Jobs may well be cooking up an improved iteration of AppleTV. But the fact is, this time he isn't creating the next cultural phenomenon, but racing to catch up to it. Without the kind of exclusive content partnerships he had with the iPod—and here he's arguably behind Microsoft's Xbox franchise, TiVo, and the video-on-demand and DVR offerings from cable giants such as Comcast and Time Warner —he has to rely on reputation and fashion alone to carry him through.
Open vs. Closed
Apple is at a moment of choice: If it can stay hot and produce breakout couture hardware indefinitely, it can hold onto its closed model, elite pricing, and huge margins. In many ways, the world would be a prettier place if it did.

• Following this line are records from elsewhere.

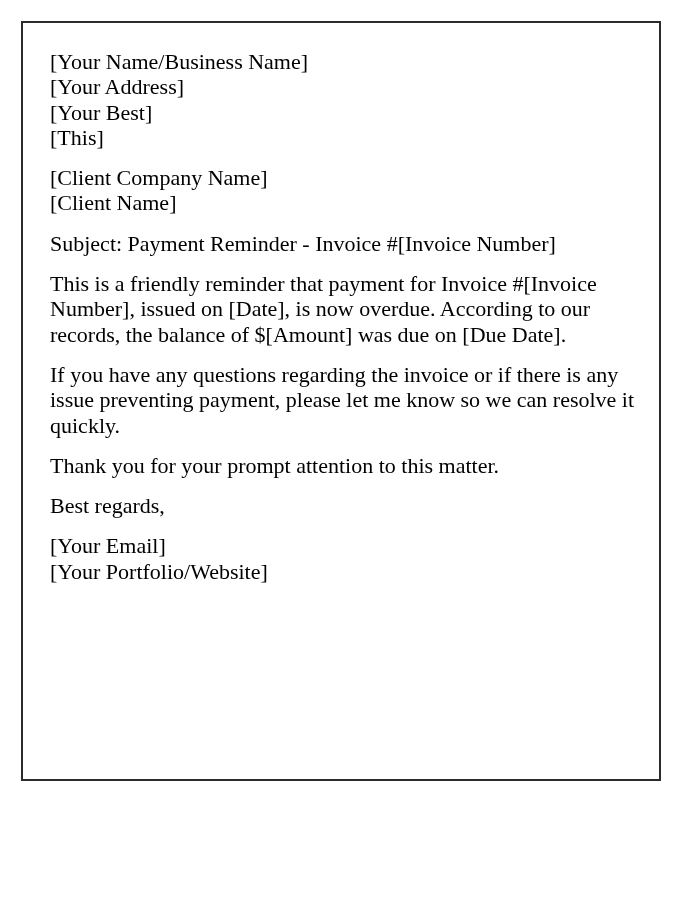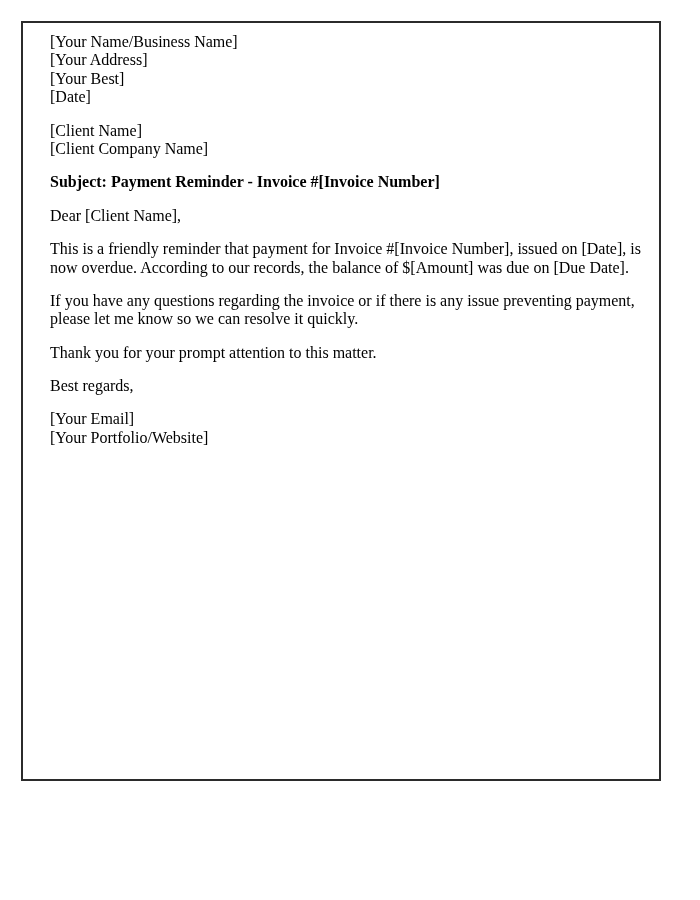--- a/index.html
+++ b/index.html
@@ -27,9 +27,9 @@
     box-sizing: border-box;
     border: 2px solid var(--border-color);
     background: var(--bg-color);
-    padding: 10px 0 0 27px;
+    padding: 26px 0 0 27px;
     color: var(--text-color);
-    font-size: 16px;
+    font-size: 22px;
     line-height: 1.15;
     overflow: hidden;
   }

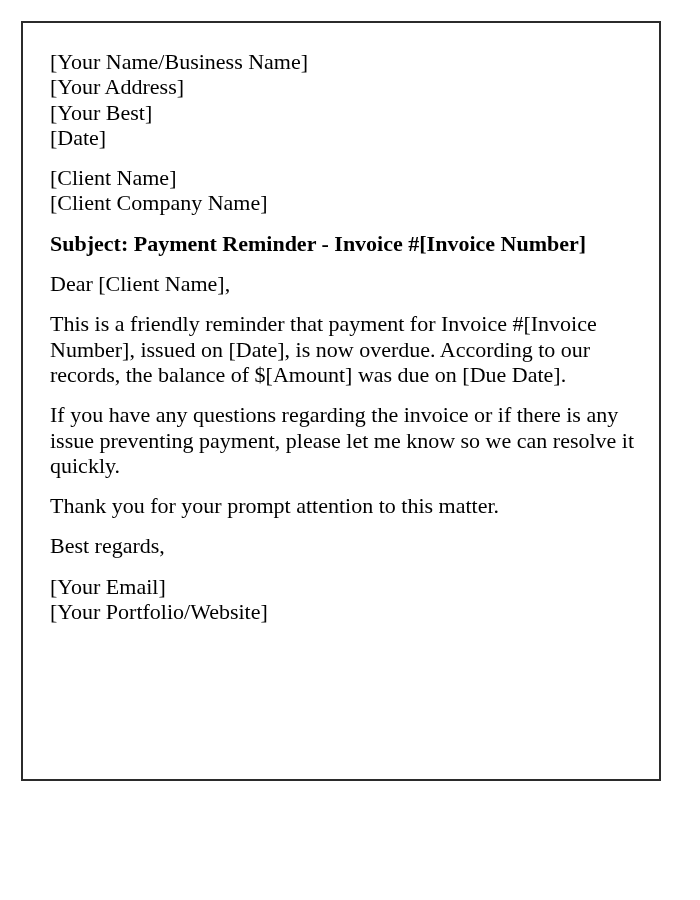--- a/index.html
+++ b/index.html
@@ -56,7 +56,7 @@
       <div>[Your Name/Business Name]</div>
       <div>[Your Address]</div>
       <div>[Your Best]</div>
-      <div>[Date]</div>
+      <div>[This]</div>
     </div>
 
     <div class="para">

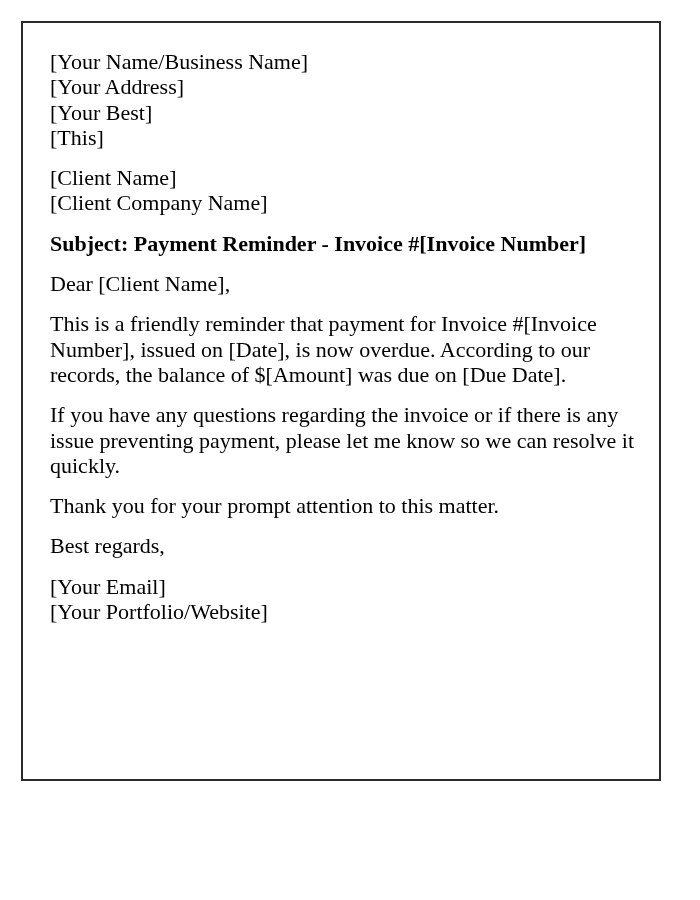--- a/index.html
+++ b/index.html
@@ -60,8 +60,8 @@
     </div>
 
     <div class="para">
+      <div>[Client Company Name]</div>
       <div>[Client Name]</div>
-      <div>[Client Company Name]</div>
     </div>
 
     <div class="para subject">Subject: Payment Reminder - Invoice #[Invoice Number]</div>

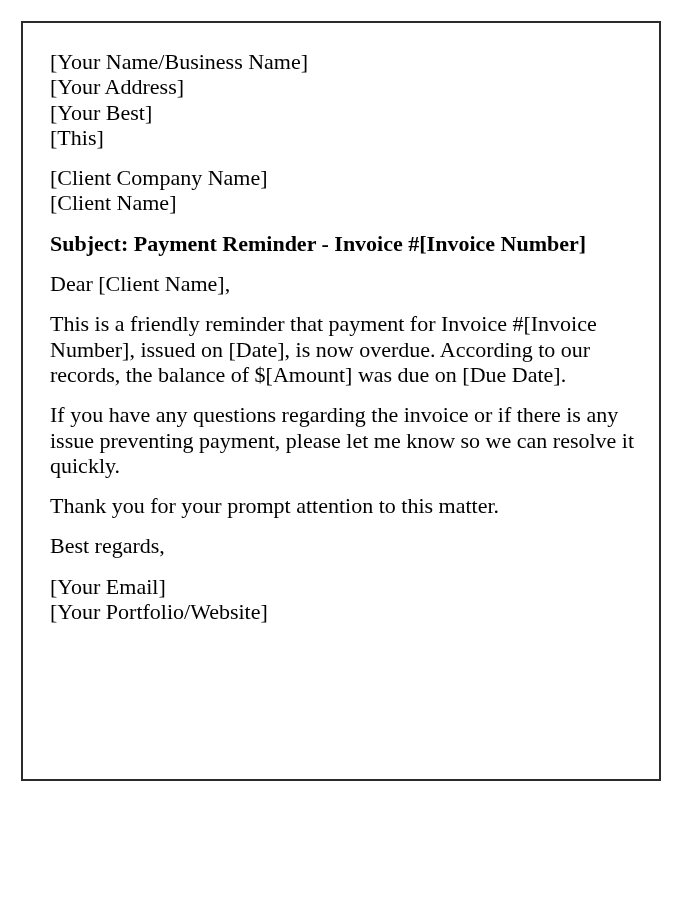--- a/index.html
+++ b/index.html
@@ -43,7 +43,7 @@
     margin-top: 0;
   }
   .subject {
-    font-weight: bold;
+    font-weight: normal;
   }
 </style>
 </head>

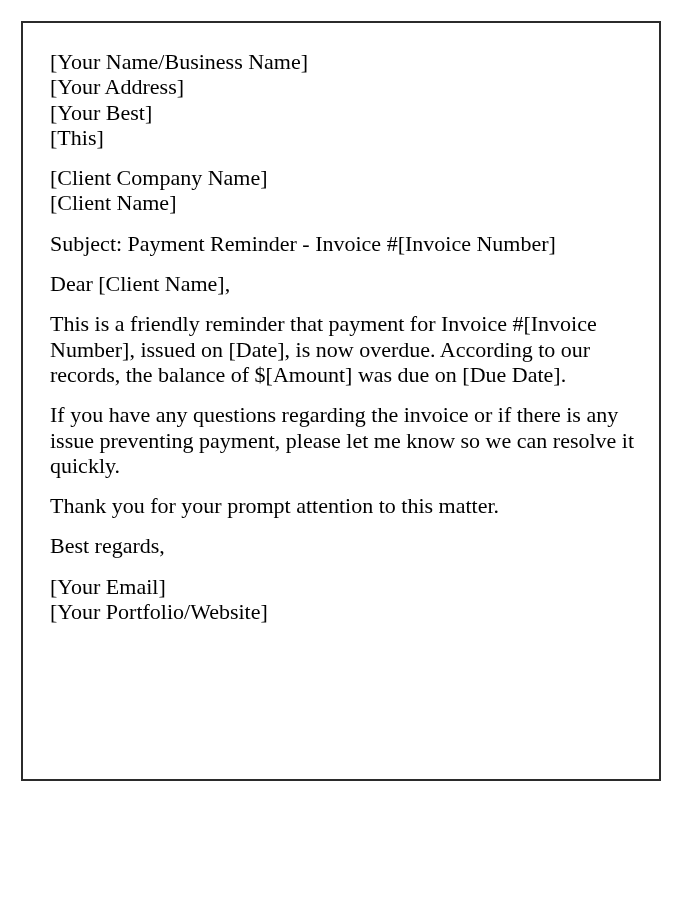--- a/index.html
+++ b/index.html
@@ -66,7 +66,6 @@
 
     <div class="para subject">Subject: Payment Reminder - Invoice #[Invoice Number]</div>
 
-    <div class="para">Dear [Client Name],</div>
 
     <div class="para">This is a friendly reminder that payment for Invoice #[Invoice Number], issued on [Date], is now overdue. According to our records, the balance of $[Amount] was due on [Due Date].</div>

But in an age of convergence and simplification, customers are ever more insistent that computers, phones, TV, and music systems work together. For them, being "open" isn't about sharing patent information or computer code but about compatibility and seamlessness, from the phones in their pockets to the movies playing on their flat screens. Now that the race for an end-to-end system has begun in earnest (significantly, it doesn't look all that different from the race to own the desktop years ago), Apple needs either to win that race outright, or to get comfortable with being simply part of the solution. Winning outright is a very tall order, of course. It means coming up with a self-contained system so beautifully functional that a critical mass of consumers are willing to enter that world and never leave. But the viability of AppleTV is an open question, and the iPhone may never be the $10 billion market Jobs anticipates.
So what if Jobs has built only a two-legged chair? The iPod and Mac may be great businesses but not enough, in all likelihood, to meet the giddiness currently reflected in Apple's stock price. And clearly, some Apple watchers are expecting gravity to assert itself over the coming years. The 23% annual earnings growth Wall Street analysts are predicting for the company is an excellent number for most mortals, but far from the 150% growth rate Apple has delivered in each of the past five years. Actually, it's basically identical to the forecast for the personal-computer industry as a whole.
Jobs may have to accept that Apple's next wave of growth—or energy, as Einstein might have put it—depends on syncing up his products and platforms with those of his competitors. Apple was already forced to open up the iPhone in order to enter the French market, and the recent deal Microsoft struck with the European Union suggests that a transparent philosophy will win out permanently across the continent, where much of Apple's expansion plan is centered. Yet there are risks, too, in tearing down this wall. If the company's success has flowed from the trendy, gleaming exclusivity of its machines, then diluting that quality could erode the very foundation of the franchise. This is the box Jobs is in. And it's a tight box—just sleeker, so far, than anyone else's.
A version of this article appeared in the December 2007 issue of Fast Company magazine.